Читать книгу Время пыльцы - Оксана Штайн - Страница 3

Время пыльцы

Оглавление

Он любил убегать далеко от дома. С тех пор, как мать прыгнула с моста в реку и явилась ему холодной русалкой, которую, с покрытым газовой тканью лицом, несли в последний путь крестьяне, он часто убегал на кладбище. С другой маленькой девочкой они приподнимали железную решётку и пролазили в склеп. Стоя под сводами храма усопших, мрачной, влажной от слёз родственников, прохладной каменной клетке, он чувствовал себя ближе к матери. Смотрел на майскую густую изумрудную зелень больших деревьев и не верил тому, что видел.

Всё плыло за решёткой склепа от тёплого солнечного дневного света и пыльцы. Это было время пыльцы. Она плясала в подвенечном платье мазурку, прикрывая лицо фатой, и превращая в галлюцинацию весь мир за решёткой.

Пыльца как солнечной пылью охристой газовой тканью покрывала лицо мира. Она его преломляла и искажала, будто мир прыгнул с моста в воду, и даже водомерки, с легкостью преодолевая водную гладь, цеплялись за узелки нитей и падали в еле уловимую и качающуюся поверхность сна. Время пыльцы – волнующаяся белая тюль в спальне с открытым окном у моря.

Время пыльцы осыпало сусальным золотом женщин Климта, благословляя их поцелуи, покрывала своим семенем тёмные пруды, разродившиеся лилиями, кувшинками и ряской. Время пыльцы разрешало зажмуриться наяву и открывать глаза во сне или склепе.

Однажды он вырос, вышел из склепа и догнал время пыльцы. Он бежал за ним повсюду. Воспевал империю света, изображал ночной пейзаж под голубым дневным небом. Он искал пыльцу в невидимом и не верил видимому, твердя, что это – не яблоко, а это – не трубка. И только людей он писал без лиц: фиалки, розы, яблоки, облака, покрывало, затылок, лампочка… но никогда лицо.
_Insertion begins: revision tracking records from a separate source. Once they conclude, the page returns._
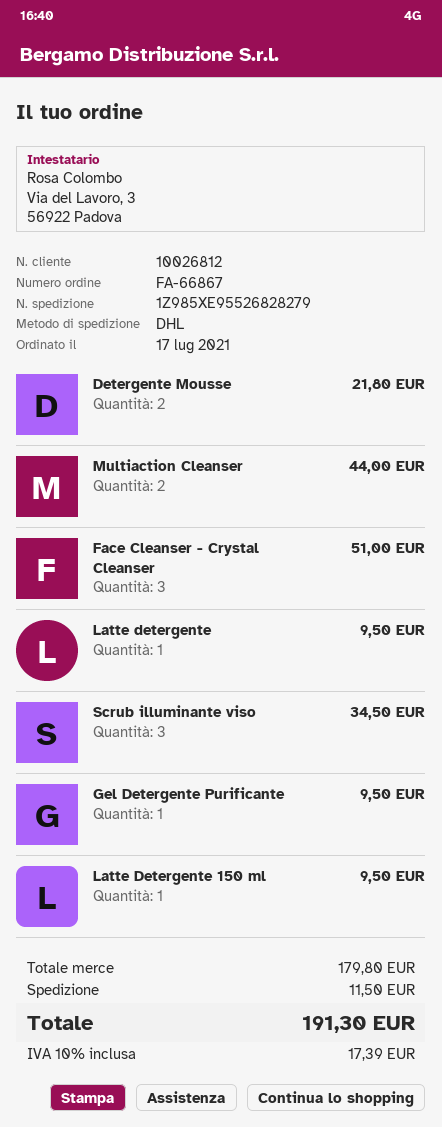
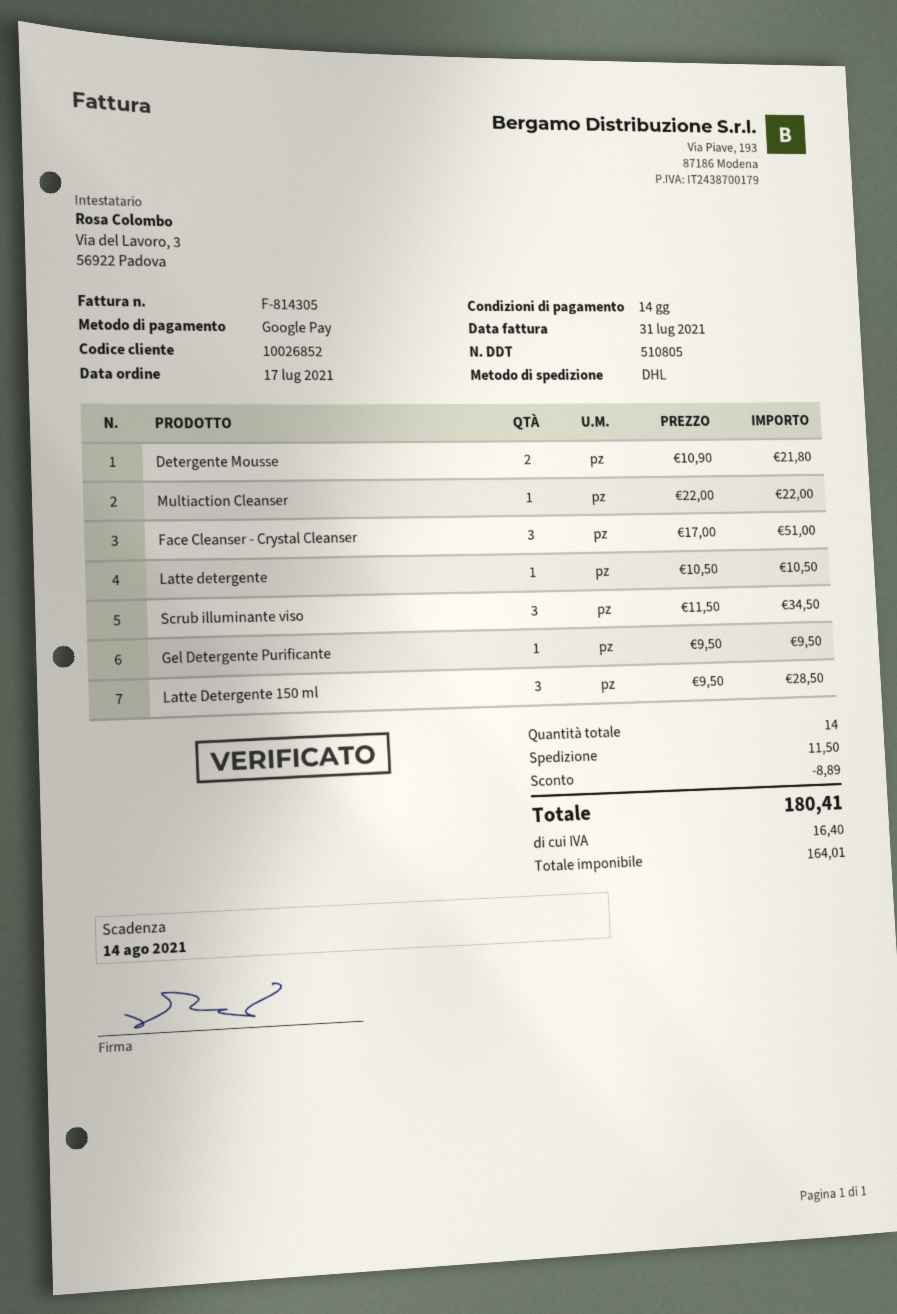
customer number: 10026812 -> 10026852
Multiaction Cleanser: 2 for 44.00 -> 1 for 22.00
Latte detergente: 1 for 9.50 -> 1 for 10.50
Latte Detergente 150 ml: 1 for 9.50 -> 3 for 28.50
discount: none -> 8.89
tax: 17.39 -> 16.40
total: 191.30 -> 180.41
Охристая пыльца была проницательна. Он писал птицу с модели яйца, пейзажи с потерянным жокеем в роще с деревьями без лица и с прожилками нервных окончаний высохших листьев.

Он не писал предметов, а только образы, ведь в мире платоновских идей зародилась золотая загорняя пыльца. Божья гостиная с солнечным светом под ночным небом создавала пространство его картин в виде шахматной доски или нотной партитуры, которых он так опасался. Сложилась система координат, где точка не желала продлевать себя в луч или отрезок.

Он почти не выезжал из собственного мира. Однажды женщина его жизни уговорила съездить в Голландию, на выставку мастера чёрного цвета в живописи. У входа в музей он объявил, что его собачка Лулу не желает смотреть картины этого художника. Увидев в Гизе пирамиды Хеопса, он сказал: «Да-а, это примерно то, чего я ожидал».

Его птицы в виде листьев летали в мире пыльцы, луна восходила на фоне серебра, освободитель садился отдохнуть, подытожив: «И это хорошо». В его чемодане мелкие, звенящие, тонкие, как струна, серебряные кружевные листья, которыми посыпают головы людей в котелках вместо седого пепла в знак плача. Люди в котелках никогда не попадут в мир пыльцы, а только в Голконду или на сбор винограда.

Сам он стал голубем из облаков, кораблём из воды, так и не сняв фаты с лица мира. На аскетично-серую могильную плиту Схарбекского кладбища с надписью «Rene Magritte (1898–1967) Georgette Berger (1901–1986)» падает золотая пыльца. Он разделил могильную плиту, жизнь, время до и после ухода единственной женщины с неприкрытым лицом, сорвав с холста материнскую материю прыжка с моста в реку.